Ich glaubte, mit Bayreuth fertig zu sein. Aber da bat mich Wolfgang Wagner zehn Jahre später, über den „Ring“ nachzudenken. Sein Bruder hatte mir darüber geschrieben, aber ich glaubte, dass dies völlig in Vergessenheit geraten war, wie auch ich dieses Projekt völlig aus den Augen verloren hatte. Darmstadt war weit weg. Zu diesem Zeitpunkt hatte ich mich in meinem Beruf gefestigt oder geglaubt zu festigen. Diesmal nahm ich mit sehr viel weniger Zögern an. Bei der Suche nach einem Regisseur, haben wir uns schließlich auf den Namen Patrice Chéreau geeinigt. Das war eine gewagte Wahl. Aber ich werde nicht noch einmal die Geschichte dieser Produktion erzählen, die man mit dem Untertitel „Vier Tage, die Bayreuth erschütterten“ hätte versehen können. Es war eine schwere Schlacht. Und ich muss sagen und wiederholen, dass diese Produktion ohne die stete Unterstützung von Wolfgang Wagner, unwandelbar, mutig, unter allen Umständen und dies trotz aller Widrigkeiten, ihr erstes Jahr nicht hätte überleben können. Wenn ich eine wesentliche Episode aus meinem Leben als Interpret auswählen müsste, würde ich ohne Zweifel diese Zeit wählen: Diese fünf Jahre bleiben eine einzigartige Erfahrung und haben auch meine Sichtweise als Komponist verändert.

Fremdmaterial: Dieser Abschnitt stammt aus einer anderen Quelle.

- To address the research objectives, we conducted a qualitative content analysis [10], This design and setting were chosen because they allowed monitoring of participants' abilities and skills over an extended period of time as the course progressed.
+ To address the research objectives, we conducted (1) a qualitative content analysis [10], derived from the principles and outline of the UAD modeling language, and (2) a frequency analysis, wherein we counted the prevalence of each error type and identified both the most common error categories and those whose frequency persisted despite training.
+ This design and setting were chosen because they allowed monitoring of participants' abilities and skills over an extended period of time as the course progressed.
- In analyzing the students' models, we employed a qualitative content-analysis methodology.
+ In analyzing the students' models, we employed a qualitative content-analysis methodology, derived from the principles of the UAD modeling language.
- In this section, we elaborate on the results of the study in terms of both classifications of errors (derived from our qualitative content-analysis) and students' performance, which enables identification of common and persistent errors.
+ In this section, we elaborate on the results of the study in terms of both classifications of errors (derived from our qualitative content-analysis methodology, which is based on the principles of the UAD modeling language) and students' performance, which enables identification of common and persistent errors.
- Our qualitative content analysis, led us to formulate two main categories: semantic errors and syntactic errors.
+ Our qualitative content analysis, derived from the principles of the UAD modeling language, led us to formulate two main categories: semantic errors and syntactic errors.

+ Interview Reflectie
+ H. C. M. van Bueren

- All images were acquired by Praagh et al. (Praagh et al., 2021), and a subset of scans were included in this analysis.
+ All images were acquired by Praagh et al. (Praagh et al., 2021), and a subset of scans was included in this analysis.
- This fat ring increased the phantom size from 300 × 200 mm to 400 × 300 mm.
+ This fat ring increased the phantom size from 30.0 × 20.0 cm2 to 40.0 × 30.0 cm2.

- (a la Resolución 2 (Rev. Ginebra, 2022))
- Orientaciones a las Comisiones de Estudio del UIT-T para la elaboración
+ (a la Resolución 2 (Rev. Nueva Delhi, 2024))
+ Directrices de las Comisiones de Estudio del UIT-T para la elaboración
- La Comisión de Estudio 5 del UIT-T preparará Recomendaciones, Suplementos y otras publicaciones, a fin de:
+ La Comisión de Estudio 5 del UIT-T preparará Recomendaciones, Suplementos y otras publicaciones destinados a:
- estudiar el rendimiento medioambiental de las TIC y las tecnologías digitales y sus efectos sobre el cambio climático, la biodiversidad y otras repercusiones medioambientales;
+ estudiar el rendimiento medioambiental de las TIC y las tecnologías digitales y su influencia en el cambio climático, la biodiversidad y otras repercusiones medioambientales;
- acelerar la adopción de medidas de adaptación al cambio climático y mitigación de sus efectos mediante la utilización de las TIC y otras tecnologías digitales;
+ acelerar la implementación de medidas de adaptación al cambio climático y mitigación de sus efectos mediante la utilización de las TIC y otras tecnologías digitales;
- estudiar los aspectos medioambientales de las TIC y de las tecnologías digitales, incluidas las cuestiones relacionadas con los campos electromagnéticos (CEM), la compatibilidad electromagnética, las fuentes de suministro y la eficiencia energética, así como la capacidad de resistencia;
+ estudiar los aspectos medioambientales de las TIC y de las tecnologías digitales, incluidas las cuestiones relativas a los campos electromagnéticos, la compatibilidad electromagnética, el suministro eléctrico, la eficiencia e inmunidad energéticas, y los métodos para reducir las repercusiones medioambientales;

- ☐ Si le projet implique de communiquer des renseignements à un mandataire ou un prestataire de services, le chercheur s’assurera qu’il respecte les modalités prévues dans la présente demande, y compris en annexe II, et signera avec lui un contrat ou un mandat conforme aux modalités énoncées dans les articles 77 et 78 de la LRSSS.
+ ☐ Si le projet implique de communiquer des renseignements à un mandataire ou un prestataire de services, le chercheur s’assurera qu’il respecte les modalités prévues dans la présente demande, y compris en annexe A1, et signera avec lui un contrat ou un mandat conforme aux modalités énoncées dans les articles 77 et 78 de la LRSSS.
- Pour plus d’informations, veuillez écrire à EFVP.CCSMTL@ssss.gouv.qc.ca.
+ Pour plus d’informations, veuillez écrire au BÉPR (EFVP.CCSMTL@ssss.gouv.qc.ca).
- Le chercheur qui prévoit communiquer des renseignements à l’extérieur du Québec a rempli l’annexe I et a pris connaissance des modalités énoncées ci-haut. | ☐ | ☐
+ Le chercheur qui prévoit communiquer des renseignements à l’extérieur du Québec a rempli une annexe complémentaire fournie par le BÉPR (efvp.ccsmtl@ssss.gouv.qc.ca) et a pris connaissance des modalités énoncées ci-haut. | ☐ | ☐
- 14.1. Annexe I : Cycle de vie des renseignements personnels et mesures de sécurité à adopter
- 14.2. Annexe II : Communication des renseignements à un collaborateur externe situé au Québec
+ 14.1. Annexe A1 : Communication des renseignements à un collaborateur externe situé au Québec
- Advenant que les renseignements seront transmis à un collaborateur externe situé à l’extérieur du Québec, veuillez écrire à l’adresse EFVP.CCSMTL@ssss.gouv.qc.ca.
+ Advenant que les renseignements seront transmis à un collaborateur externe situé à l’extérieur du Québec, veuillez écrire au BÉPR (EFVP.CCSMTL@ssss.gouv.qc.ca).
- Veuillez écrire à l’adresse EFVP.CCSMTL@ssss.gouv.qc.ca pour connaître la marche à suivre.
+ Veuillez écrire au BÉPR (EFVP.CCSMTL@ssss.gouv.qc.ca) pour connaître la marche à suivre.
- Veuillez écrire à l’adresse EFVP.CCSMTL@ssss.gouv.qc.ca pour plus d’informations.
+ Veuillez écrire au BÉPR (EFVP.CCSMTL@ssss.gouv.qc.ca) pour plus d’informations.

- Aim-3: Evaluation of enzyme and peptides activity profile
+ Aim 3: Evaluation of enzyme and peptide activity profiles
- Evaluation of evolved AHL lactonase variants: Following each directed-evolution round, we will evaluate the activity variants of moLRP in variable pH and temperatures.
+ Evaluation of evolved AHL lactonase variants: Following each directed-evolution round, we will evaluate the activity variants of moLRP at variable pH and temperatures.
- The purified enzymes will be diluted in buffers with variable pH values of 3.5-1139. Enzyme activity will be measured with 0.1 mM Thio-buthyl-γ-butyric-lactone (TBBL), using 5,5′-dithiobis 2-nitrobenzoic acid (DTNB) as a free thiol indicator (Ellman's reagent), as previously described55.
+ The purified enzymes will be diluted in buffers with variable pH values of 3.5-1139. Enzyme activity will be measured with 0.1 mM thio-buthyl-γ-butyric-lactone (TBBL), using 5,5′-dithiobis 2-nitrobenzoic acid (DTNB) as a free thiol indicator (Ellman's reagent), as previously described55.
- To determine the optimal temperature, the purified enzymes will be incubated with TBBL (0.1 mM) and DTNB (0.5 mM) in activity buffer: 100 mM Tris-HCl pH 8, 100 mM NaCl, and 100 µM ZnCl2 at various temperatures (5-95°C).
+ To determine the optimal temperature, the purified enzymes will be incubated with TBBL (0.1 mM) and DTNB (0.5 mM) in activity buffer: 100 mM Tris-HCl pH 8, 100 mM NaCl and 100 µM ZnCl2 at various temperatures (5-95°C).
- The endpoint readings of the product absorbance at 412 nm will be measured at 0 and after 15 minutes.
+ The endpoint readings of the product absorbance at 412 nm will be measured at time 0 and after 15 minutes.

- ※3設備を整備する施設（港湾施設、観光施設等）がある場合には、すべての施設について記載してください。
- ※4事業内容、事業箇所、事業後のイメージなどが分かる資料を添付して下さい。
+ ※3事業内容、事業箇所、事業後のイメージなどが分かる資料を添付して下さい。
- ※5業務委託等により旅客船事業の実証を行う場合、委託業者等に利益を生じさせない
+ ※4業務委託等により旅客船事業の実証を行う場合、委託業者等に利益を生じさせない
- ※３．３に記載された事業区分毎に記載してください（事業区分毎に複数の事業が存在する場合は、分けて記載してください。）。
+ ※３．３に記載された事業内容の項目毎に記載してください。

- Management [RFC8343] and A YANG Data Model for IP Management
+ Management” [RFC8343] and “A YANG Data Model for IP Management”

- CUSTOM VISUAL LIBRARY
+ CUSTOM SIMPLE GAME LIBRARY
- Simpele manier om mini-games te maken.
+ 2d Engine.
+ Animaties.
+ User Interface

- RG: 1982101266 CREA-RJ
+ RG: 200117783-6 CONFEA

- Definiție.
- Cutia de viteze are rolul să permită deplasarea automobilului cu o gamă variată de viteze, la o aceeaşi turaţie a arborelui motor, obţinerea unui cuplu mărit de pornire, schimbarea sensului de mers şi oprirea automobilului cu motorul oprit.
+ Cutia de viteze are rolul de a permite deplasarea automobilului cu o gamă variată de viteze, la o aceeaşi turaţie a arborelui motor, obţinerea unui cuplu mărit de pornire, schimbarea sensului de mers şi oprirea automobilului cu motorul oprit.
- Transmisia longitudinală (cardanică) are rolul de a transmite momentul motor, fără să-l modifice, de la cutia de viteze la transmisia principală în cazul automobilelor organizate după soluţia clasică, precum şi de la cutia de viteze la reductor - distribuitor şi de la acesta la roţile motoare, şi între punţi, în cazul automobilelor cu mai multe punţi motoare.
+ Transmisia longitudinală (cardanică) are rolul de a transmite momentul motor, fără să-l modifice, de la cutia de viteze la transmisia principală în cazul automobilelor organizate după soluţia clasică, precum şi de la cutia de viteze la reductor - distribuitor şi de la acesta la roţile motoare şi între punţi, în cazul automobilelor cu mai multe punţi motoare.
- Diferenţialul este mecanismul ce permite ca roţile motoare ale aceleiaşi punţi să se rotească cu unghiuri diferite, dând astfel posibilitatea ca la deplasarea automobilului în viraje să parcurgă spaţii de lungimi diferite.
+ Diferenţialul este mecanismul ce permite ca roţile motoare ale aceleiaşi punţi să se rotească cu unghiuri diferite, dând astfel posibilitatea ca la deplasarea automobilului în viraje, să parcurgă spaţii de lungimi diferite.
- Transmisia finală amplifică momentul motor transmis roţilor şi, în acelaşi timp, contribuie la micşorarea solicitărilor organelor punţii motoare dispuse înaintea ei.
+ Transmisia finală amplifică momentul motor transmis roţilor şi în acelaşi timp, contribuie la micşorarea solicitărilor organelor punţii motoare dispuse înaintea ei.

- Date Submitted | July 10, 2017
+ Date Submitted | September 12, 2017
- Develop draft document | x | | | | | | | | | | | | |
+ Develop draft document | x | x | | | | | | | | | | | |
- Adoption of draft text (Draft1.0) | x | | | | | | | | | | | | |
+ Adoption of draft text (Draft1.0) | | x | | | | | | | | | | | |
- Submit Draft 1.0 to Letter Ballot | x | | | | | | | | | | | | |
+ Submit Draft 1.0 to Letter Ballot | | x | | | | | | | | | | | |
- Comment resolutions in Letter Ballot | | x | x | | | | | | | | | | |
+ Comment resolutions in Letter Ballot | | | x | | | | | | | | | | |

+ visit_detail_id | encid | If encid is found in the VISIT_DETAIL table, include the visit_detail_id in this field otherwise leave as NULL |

Während dieser zwei Aufenthalte in Bayreuth habe ich viel gelernt, über die Musik, über das Theater, über mich selbst. Ich möchte einige Überlegungen weitergeben, die mir durch diesen längeren Kontakt mit dem Theater und Bayreuth suggeriert wurden. Zuerst, warum diese fanatische Feindseligkeit in bestimmten Kreisen, von denen man annimmt, dass sie kultiviert seien? Wenn man neu, jedoch nicht unbedingt unerfahren, ankommt, wird oft angenommen, dass es einem als Novizen an Kenntnissen, an Kultur fehlt. Man unterstellt vor allem, dass sie mit bilderstürmerischen Intentionen daher kommen, aus dem alleinigen und nutzlosen Vergnügen an der Zerstörung heraus. Kurz gesagt: Man staffiert sie mit allen Stigmen des Barbaren und Unwissenden aus. Glaubt man denn, dass wir, einem Text gegenübergestellt, ihn nicht lesen können, glaubt man denn, dass wir die Originalität auf Kosten des Textes suchen, glaubt man denn, dass wir uns selbst für wichtiger halten als den Autoren? Es gäbe viel zu diesen trügerischen Begriffen zu sagen, die die Worte Respekt und Tradition im Allgemeinen verbergen. Sich einem Text gegenüberstellen, heißt natürlich, ihn zu hinterfragen, aber nicht weniger, auch sich selbst zu hinterfragen. Das Meisterwerk existiert hauptsächlich in Verbindung mit der Zukunft, die es eventuell befruchtet hat. Was es uns unentbehrlich macht, ist das Erfindungspotenzial, das es für immer beinhaltet. Und wir Musiker sind noch viel stärker durch den musikalischen Text eingeschränkt als der Regisseur durch den Theatertext. Die Partitur gibt gewiss nicht alles an und bestimmte Dimensionen – insbesondere die der Zeit – sind starken Schwankungen unterworfen. Man braucht nur die unterschiedliche Dauer der Aufführungen in den Bayreuther Archiven nachzulesen. Aber ein Theatertext lässt unvergleichlich mehr Spielraum, ist er doch an im Wesentlichen vorübergehende Begriffe gebunden. Die Verbindung der zwei Universen, des theatralischen und des musikalischen, ist umso problematischer, je länger die Ursprungszeit zurückliegt: die Aktualität des Theaters entfernt sich schneller als die Aktualität der Musik, eben aufgrund des Unterschieds und der Qualität der Beschränkungen. Dies ist dank Wieland Wagner, Patrice Chéreau... und Richard Wagner natürlich, was ich in Bayreuth gelernt und was ich nicht vergessen habe.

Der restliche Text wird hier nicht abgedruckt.